(Beginning of Dataset excerpts)

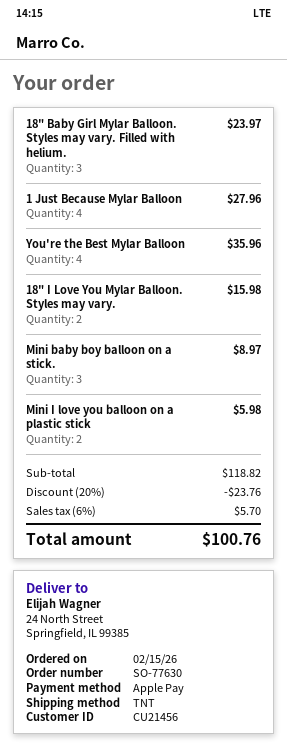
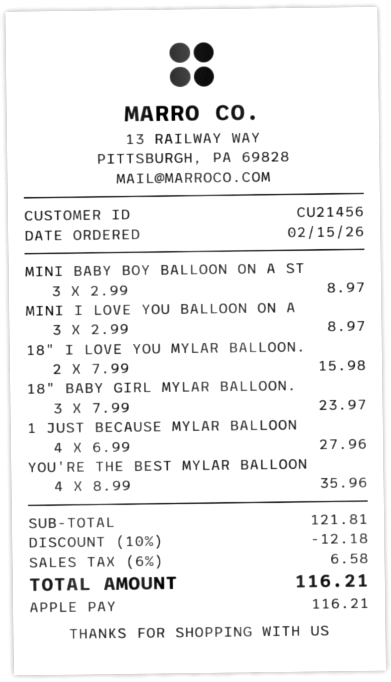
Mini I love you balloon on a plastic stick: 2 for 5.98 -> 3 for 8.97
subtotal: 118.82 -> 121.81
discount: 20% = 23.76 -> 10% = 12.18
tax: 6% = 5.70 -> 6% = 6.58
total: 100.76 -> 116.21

(End of Dataset excerpts)
(Beginning of Dataset excerpts)

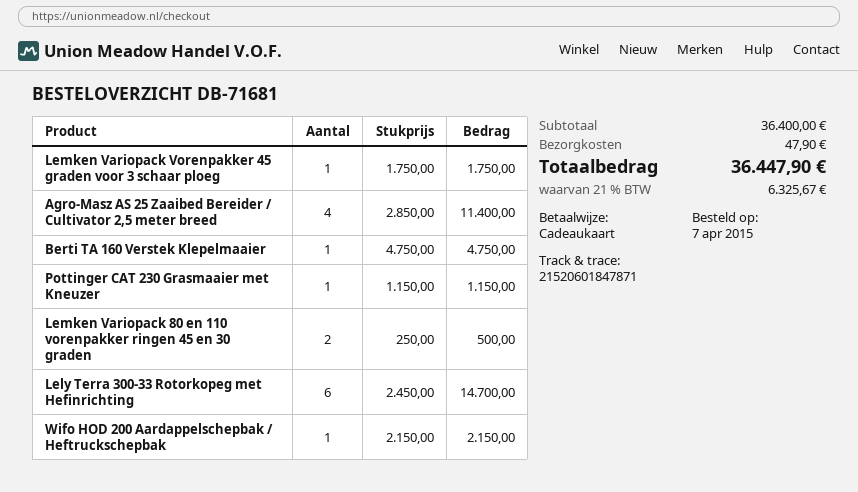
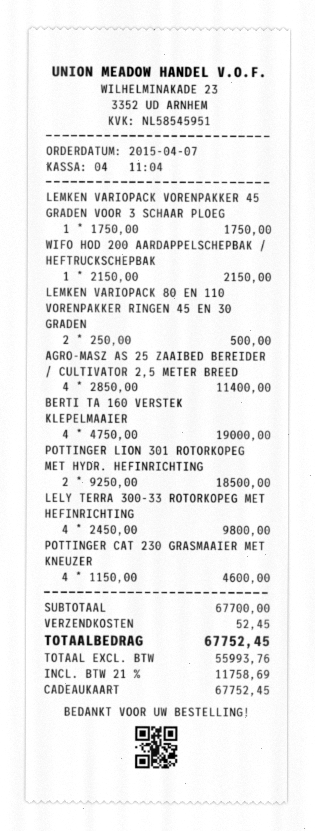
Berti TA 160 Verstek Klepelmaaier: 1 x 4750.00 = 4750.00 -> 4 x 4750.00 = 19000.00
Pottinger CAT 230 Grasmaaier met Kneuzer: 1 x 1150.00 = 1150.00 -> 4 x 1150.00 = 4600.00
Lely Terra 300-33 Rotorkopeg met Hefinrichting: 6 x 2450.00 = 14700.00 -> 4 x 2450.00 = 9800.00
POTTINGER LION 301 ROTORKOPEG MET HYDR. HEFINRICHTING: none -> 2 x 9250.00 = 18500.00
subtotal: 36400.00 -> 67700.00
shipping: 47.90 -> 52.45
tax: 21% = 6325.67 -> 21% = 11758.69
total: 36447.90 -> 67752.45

(End of Dataset excerpts)
(Beginning of Dataset excerpts)

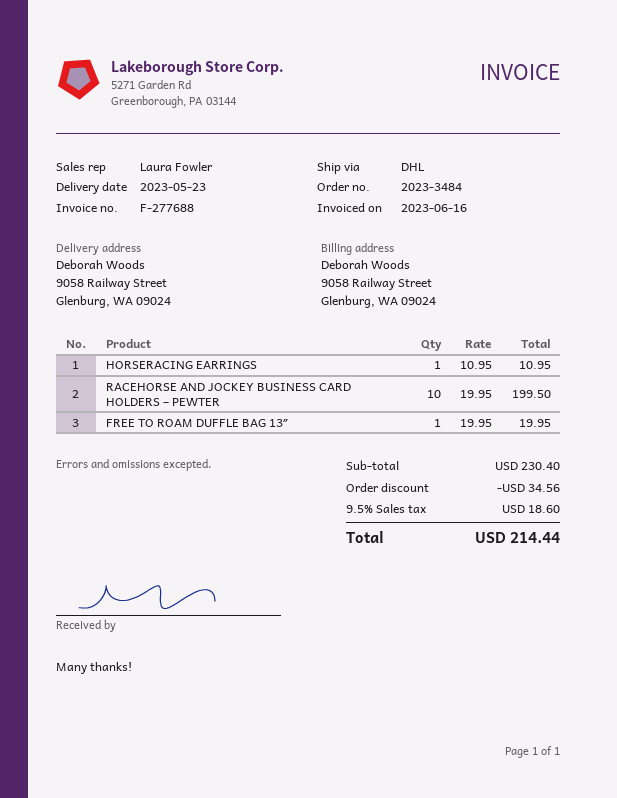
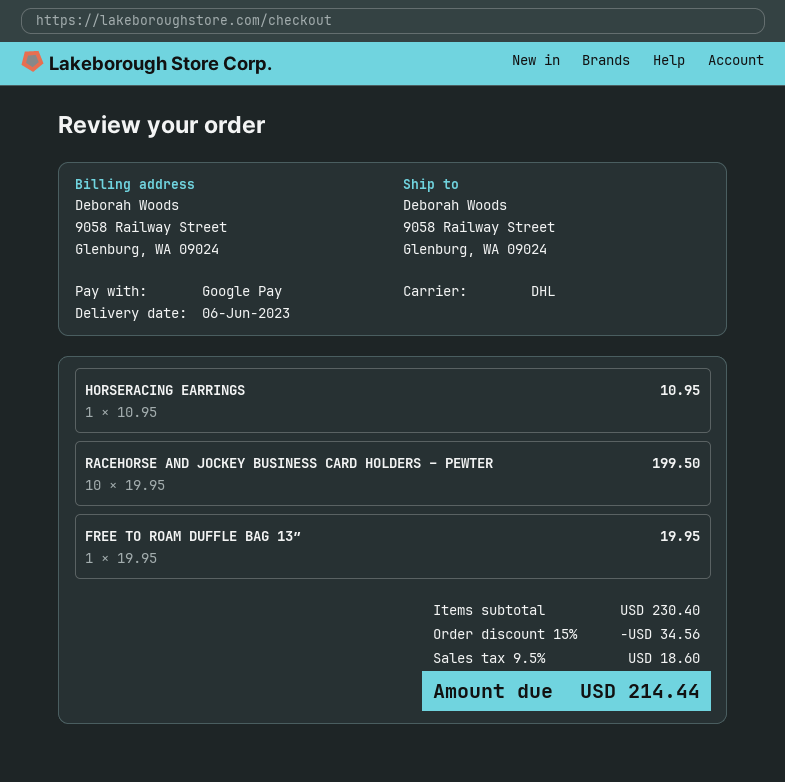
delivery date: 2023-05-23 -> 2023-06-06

(End of Dataset excerpts)

__What to produce__
Determine how many lines in the listing above hold the word "subtotal", and reply with that number only.

__Answer below__
2